Well... our phone owner is having girl problems, and since this movie thinks no one uses actual words anymore, he relies on emoji to try and express himself. But he uses our main emoji, a malfunctioning meh face and it sends his phone haywire. Chaos ensues. And its up to our hero emoji to try and fix his glitch before phone owner goes and gets his smartphone erased at the store.  Here's the problem. This films message. It's dull. Might as well say "emojis make your world go round, use them more". At the end of the film when boy phone owner and girl phone owner get together, she says she likes how expressive he is... after using emoji. Sorry girl, you're in for disappointment if you think emoji are what you gotta use to express yourself. The guy is still socially awkward and shy. But hey he's got one radical emoji! I guess everything's okay. I wanna say more. I really do. But... I just can't...

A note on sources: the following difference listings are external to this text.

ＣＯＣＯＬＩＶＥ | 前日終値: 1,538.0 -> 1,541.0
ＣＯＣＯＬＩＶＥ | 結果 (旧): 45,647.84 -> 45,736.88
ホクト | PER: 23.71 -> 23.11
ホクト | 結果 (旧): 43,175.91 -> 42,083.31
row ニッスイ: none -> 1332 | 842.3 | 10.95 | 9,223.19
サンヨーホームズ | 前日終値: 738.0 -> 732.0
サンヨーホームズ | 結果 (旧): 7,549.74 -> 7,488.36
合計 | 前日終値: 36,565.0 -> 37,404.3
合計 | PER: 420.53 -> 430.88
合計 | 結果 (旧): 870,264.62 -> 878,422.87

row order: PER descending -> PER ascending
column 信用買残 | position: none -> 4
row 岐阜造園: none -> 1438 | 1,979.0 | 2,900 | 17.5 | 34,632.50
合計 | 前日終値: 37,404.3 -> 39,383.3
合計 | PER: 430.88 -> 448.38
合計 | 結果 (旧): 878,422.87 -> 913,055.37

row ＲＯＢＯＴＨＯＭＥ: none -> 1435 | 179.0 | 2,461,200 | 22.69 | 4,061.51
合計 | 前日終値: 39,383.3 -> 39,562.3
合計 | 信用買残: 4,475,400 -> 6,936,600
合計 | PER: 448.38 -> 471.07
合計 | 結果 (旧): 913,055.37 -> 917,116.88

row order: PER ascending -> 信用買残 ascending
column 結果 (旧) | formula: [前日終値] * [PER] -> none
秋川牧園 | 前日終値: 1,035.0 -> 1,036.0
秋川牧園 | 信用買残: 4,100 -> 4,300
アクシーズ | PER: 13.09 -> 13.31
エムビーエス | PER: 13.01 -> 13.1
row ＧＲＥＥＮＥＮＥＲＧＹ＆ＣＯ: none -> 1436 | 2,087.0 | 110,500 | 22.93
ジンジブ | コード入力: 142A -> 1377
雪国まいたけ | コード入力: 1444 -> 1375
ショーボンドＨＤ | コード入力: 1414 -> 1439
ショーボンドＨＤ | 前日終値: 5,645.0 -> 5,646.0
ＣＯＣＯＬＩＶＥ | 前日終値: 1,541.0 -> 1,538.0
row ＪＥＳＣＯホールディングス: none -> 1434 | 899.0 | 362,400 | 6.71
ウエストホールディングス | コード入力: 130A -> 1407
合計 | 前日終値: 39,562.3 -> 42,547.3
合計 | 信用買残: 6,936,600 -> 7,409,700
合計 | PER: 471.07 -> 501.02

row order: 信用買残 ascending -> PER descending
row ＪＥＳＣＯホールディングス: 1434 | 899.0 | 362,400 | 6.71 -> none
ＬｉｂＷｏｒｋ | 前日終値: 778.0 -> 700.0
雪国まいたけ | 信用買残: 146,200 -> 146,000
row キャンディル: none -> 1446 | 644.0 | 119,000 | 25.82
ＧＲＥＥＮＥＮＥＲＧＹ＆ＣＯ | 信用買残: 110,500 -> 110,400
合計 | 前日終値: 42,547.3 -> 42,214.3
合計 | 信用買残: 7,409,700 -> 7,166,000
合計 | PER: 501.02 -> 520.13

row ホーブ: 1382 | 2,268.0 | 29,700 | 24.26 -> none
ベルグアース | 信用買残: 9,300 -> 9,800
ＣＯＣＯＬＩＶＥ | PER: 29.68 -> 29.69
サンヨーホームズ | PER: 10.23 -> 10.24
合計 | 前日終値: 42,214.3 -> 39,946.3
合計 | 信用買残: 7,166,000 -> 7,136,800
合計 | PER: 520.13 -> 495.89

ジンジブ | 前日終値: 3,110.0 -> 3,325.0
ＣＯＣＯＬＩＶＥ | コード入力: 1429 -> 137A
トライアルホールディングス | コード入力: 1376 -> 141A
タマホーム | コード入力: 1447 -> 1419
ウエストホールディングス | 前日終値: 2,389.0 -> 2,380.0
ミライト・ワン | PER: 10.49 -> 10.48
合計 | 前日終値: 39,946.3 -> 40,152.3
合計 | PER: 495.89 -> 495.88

Have I mentioned how trendy this film is? I can't remember. Have I? Because it won't have a very long life. I don't care what the target audience is. If you liked this film at all, it won't last. Guarantee you'll forget about this film before too long. This film is a product of the times and nothing more. It won't age well, it won't ever know the word "timeless", and it won't ever be worth more than five dollars in the bargain bin. I can't even recommend it for the young young viewers because frankly, there just wasn't much going on in this film. The theater I was in was eerily quiet in laughter. Because the humor was very dull. Why does Hollywood seem to think that these trend or fad films can succeed?  If the Emoji Movie doesn't serve as one of the many nails in the coffin for these films, I don't know what will.

I'm having a hard time properly describing this film. Maybe because I think this is the first corporate film I've ever really experienced. A film I knew I wouldn't like. And yes, I made the mistake is looking at reviews prior to watching it, but I don't think it would matter. This film just doesn't have any life. I'll be surprised if anyone is on the theater watching it next week. There's nothing worth noting to go back to. Nothing at all. I'm struggling to give this a rating because I just don't have the proper words to describe how dumbfounded I am. Am I losing the ability to critique these films? I don't know. But what I do know is that this movie sucks, and it's getting no mercy from me.

The Emoji Movie is a monument to look up at when it comes to dated pieces of garbage in Hollywood. Similar to films like The Lorax, Sing, or other films desperately trying to stay relevant. These are films doomed to failure. The thing that separates those movie from this however, is that those films had at least some saving graces. The Emoji Movie lacks any of that. Laughter was scarce. The animation isn't impressive. The music is what you expect to hear on your mainstream radio stations. This should very much be Exhibit A on the definition of a dated film. The fact that it had to go to other better films for its life blood is just insulting to its audience, that I can't help it. I'm going to give it the lowest of the low. It deserves it. I don't care if it didn't piss me off as much as other films have. It didn't give me one reason to try and convince me that it could have had any potential at all. Shame on this movie.  It gets one big frowny face.

Am I being too harsh? Will some kids like it? I'm sure they will. Just do me a favor. Show them Inside Out first. They may thank you one day.